- Osmanlıca yazılışı dürd: درد
- Osmanlıca yazılışı dürde: درده
- Osmanlıca yazılışı : Dürd –-i Mey - می درد
Farsçadan divan şiirine girmiş olan dürd
“ درد “ kelimesi çöküntü, tortu , "şarap balçığı "demektir. Dolayısı ile kadehin son yudumu anlamına gelen cur’a kelimesi ile yakın anlamlıdır. Çünkü kadehin son yudumu da tortuludur. ( Bkz:
Cür'a ( Divan Şirinde Son Yudum ve Cür'a dökmek ) ) Dürd –-i Mey - می
درد- ise kadehin son tortusu artığı anlamına gelir. Çür’a divan şiirinde kadehin dibinde kalan son yudumluk tortuya veya yuduma denir. Eski devirlerde şarap içenlerin kadehlerin dibinde bir yudum cür’a bıraktıkları bilinmektedir ve bunun özel bir anlamı vardır. Eskiden şarap içenler kadehin dibinde mutlaka bir yudum şarap bırakırlar bu yudumu da şarabın mucidi olarak kabul ettikleri,
[1] pirleri olarak gördükleri Cem ‘in ruhuna ve diğer şarapçıların ruhuna gitsin diyerek toprağa dökerlermiş.
[2] ( Bkz
Cem - Cemşid-i Hurşit ( Divan Şiirinde Cem ve Tüm Özellikleri ))
[3]
Bezm-i dünyanın Hayali çekti seyrinden ayağ.
Hayali dünya meclisinden elini eteğini çekti, meyhanede oturanlardan biri gibi kaldı.
Sabûh için mana dürd-i mey-i şebâne yeter
Eser ki var harâb olmağa behâne yeter Avni
Ne bilürmüş zahid Kadr-i dürd ü mey – i nabi
Öyle bir kûr- dile kuhl-u başar vermezler Mezaki
Zahitler şarabın dibindeki tortunun kıymetini ne bilsin Öyle bir kalp körüne göz sürmesi vermezler.
Dûr istemen zemânı mey neş'esin başumdan.
Toprağ olanda yâ Râb dürd-i mey et gubârum.

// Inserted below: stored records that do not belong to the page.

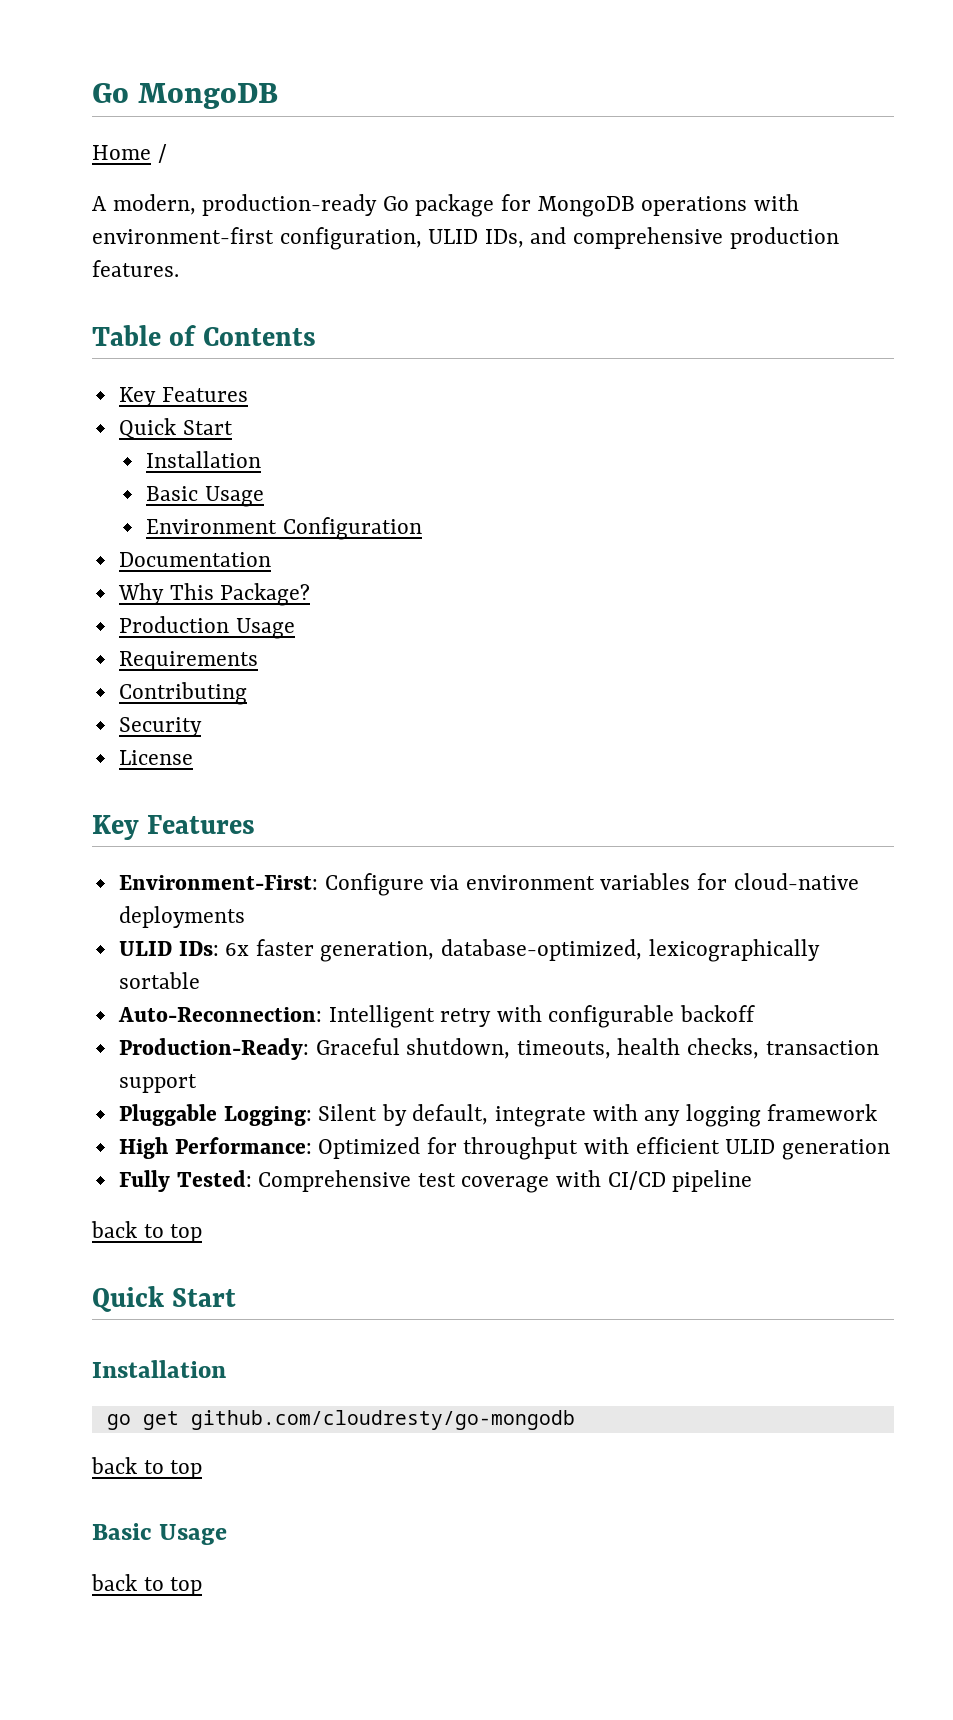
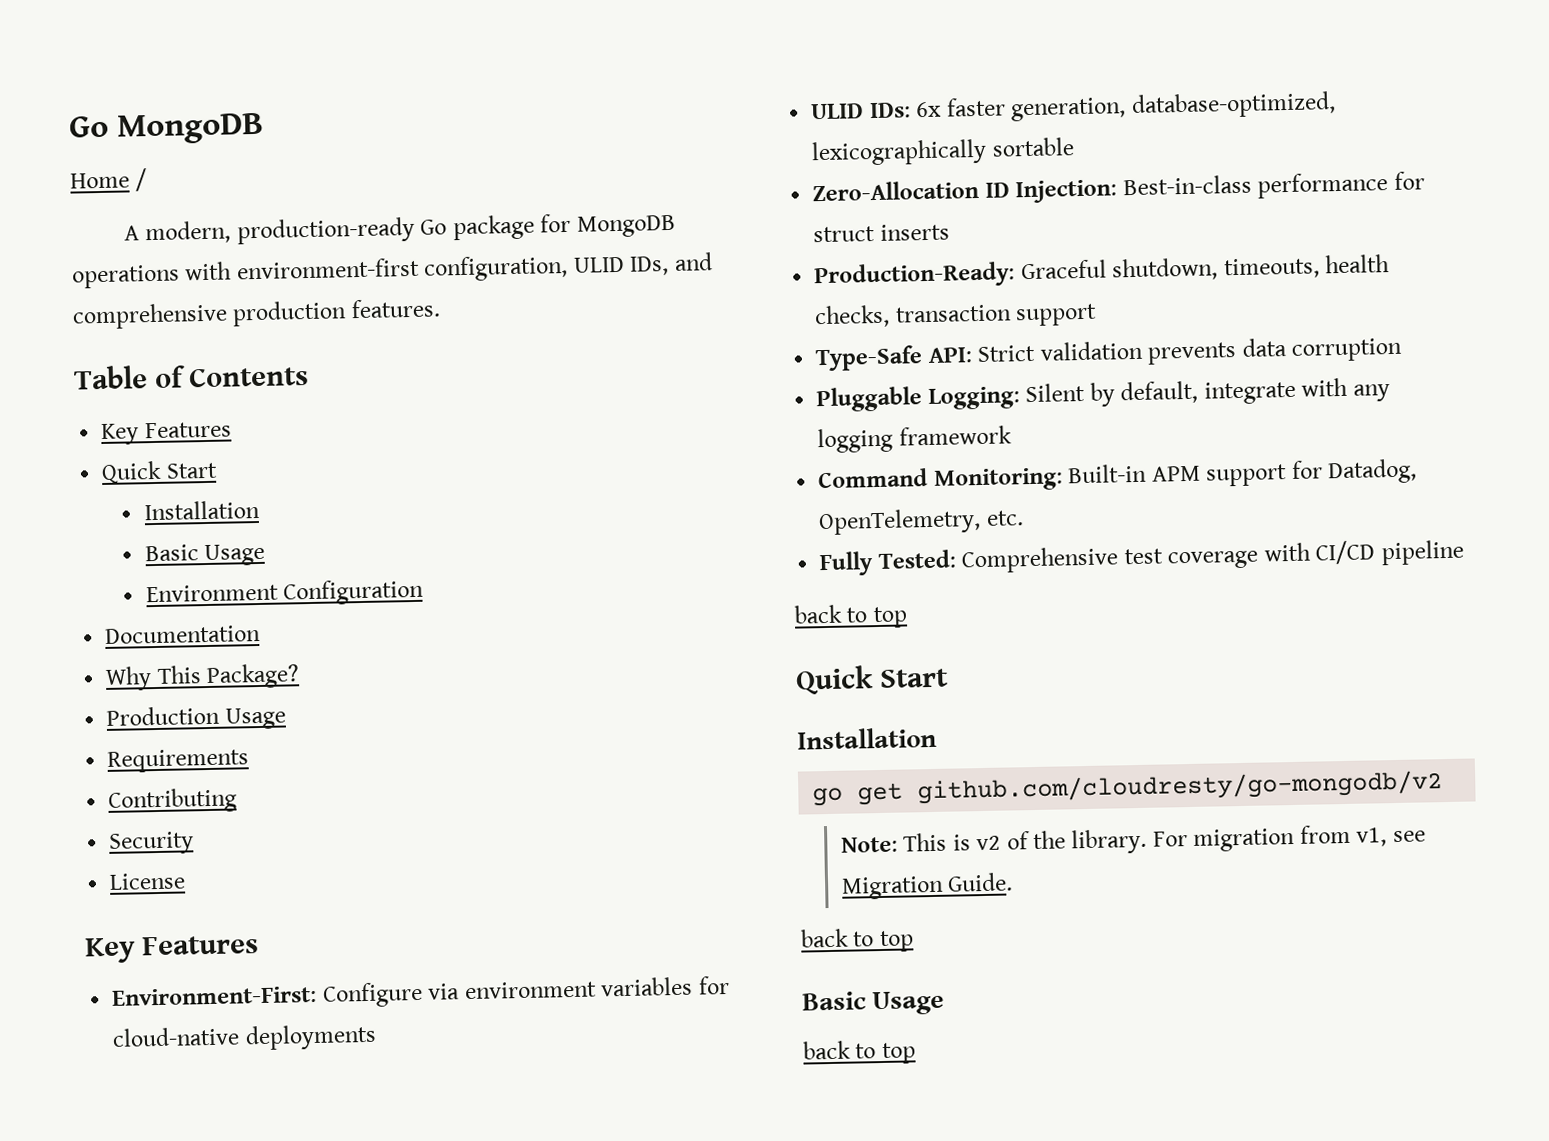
- Auto-Reconnection: Intelligent retry with configurable backoff
+ Zero-Allocation ID Injection: Best-in-class performance for struct inserts
+ Type-Safe API: Strict validation prevents data corruption
- High Performance: Optimized for throughput with efficient ULID generation
+ Command Monitoring: Built-in APM support for Datadog, OpenTelemetry, etc.
- go get github.com/cloudresty/go-mongodb
+ go get github.com/cloudresty/go-mongodb/v2
+ Note: This is v2 of the library. For migration from v1, see Migration Guide.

Fuzûlî
Başımdan şarap neşesinin uzak olmasını hiçbir zaman istemem. Ya Rabbi! ölüp toprak olduğumda tozumu şarap tortusu yap.
Takdîr ile sübha olsa dürd-i mey-i nâb.
Zâhid ele aldukca ola mest ü harâb. Rindî Çelebi
Bu dürd ü bu safi deme dönsün piyale gam yeme
Kanun-u devr-i daime uy sen de mey sun dembedem Nefi.
(Bu tortulu, bu saf deme, kadeh dönsün, gam yeme, ebedi dönüş kanununa sen de uy, boyuna şarap sun.)
Galiba bir ehl-i dil toprağıdır dürd i şarap
Kim kılup hürmet binalar dutmuş üstüne habbab Fuzuli
Galiba şarabın tortusu bir ehli dilin mezar toprağıdır. Şarabın üstündeki habbeler kabarcıklar topanıp ona hürmeten üstünde kubbeler kurmuştur.
Mesihasuz olan dürdü etıbba ruh yazmışlar
Leb-i la’lin nemek – paş-ı dıl-i mecruh yazmışlar. NailiHıristiyanlara göre şarab Mesih’e neşe veren bir şey olarak düşünülür ve haram değildir. Mesih’e neşe veren şarap tortusuna tabipler ruh demişler, la’l renkli dudaklarını da yaralı kalplere tuz döken olarak yazmışlar.
LÂY VE LAYHAR Osmanlıca yazılışı: Lây-hâr لايخوار.
Lây: Kelimesi de dürt ile aynı anlama gelir. Yani dürd ve cur’a gibi tortu, çöküntü, artık kalan anlamındadır. Fakat lay: kahve telvesi gibi kahvenin dibinde kalan telve tortu demektir.
[4] Aynı zamanda yenmiş üzüm salkımlarından artık kalan çer çöp veya yenemeyen bozuk üzüm artıklarına da dendiği anlaşılmaktadır. ( Bkz
Külhani-i Layhar Kimdir Kıssa ve Şiirlerde Layhar ve Senai-
HÂKİM SENÂÎ Kimdir Senai ve Layhar Kıssaları )
Lâyhar ise kelime manası ile tortu yiyen, tortu içen anlamına gelir. Buna rağmen lây kelimesini şairlerimiz şarabın dibinde kalan artık, tortu manasında da kullanmışlardır.
Tarik-i fakada hem keşf olup Senai’ye
Cenabi külhani Lâyhara dek gideriz. Naili
Tarikat ( çilegâhında ) ve yoksulluk yolunda Hace Senai’ye ayak uydurur onun yolundan gideriz. Başımızdan tacı atar Layhar’a dek gideriz. ( Şarabın sonuna kadar da içeriz anlamı da vardır.)